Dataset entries
============================================================

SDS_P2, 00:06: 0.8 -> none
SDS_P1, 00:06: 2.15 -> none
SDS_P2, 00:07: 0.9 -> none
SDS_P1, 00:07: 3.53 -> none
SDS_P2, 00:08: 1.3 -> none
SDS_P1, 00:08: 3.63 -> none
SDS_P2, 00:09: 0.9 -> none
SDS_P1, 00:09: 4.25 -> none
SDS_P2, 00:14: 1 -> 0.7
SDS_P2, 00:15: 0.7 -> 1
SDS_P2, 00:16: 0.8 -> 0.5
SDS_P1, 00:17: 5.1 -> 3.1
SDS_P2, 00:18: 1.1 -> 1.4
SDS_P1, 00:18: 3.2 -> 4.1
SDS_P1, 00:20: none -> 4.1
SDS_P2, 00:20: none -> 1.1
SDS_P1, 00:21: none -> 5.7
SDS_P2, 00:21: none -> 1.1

============================================================

◆ **What is needed**
The records above need to be duplicated. Keep every word unchanged.

◆ **Finished task**
SDS_P2, 00:06: 0.8 -> none
SDS_P1, 00:06: 2.15 -> none
SDS_P2, 00:07: 0.9 -> none
SDS_P1, 00:07: 3.53 -> none
SDS_P2, 00:08: 1.3 -> none
SDS_P1, 00:08: 3.63 -> none
SDS_P2, 00:09: 0.9 -> none
SDS_P1, 00:09: 4.25 -> none
SDS_P2, 00:14: 1 -> 0.7
SDS_P2, 00:15: 0.7 -> 1
SDS_P2, 00:16: 0.8 -> 0.5
SDS_P1, 00:17: 5.1 -> 3.1
SDS_P2, 00:18: 1.1 -> 1.4
SDS_P1, 00:18: 3.2 -> 4.1
SDS_P1, 00:20: none -> 4.1
SDS_P2, 00:20: none -> 1.1
SDS_P1, 00:21: none -> 5.7
SDS_P2, 00:21: none -> 1.1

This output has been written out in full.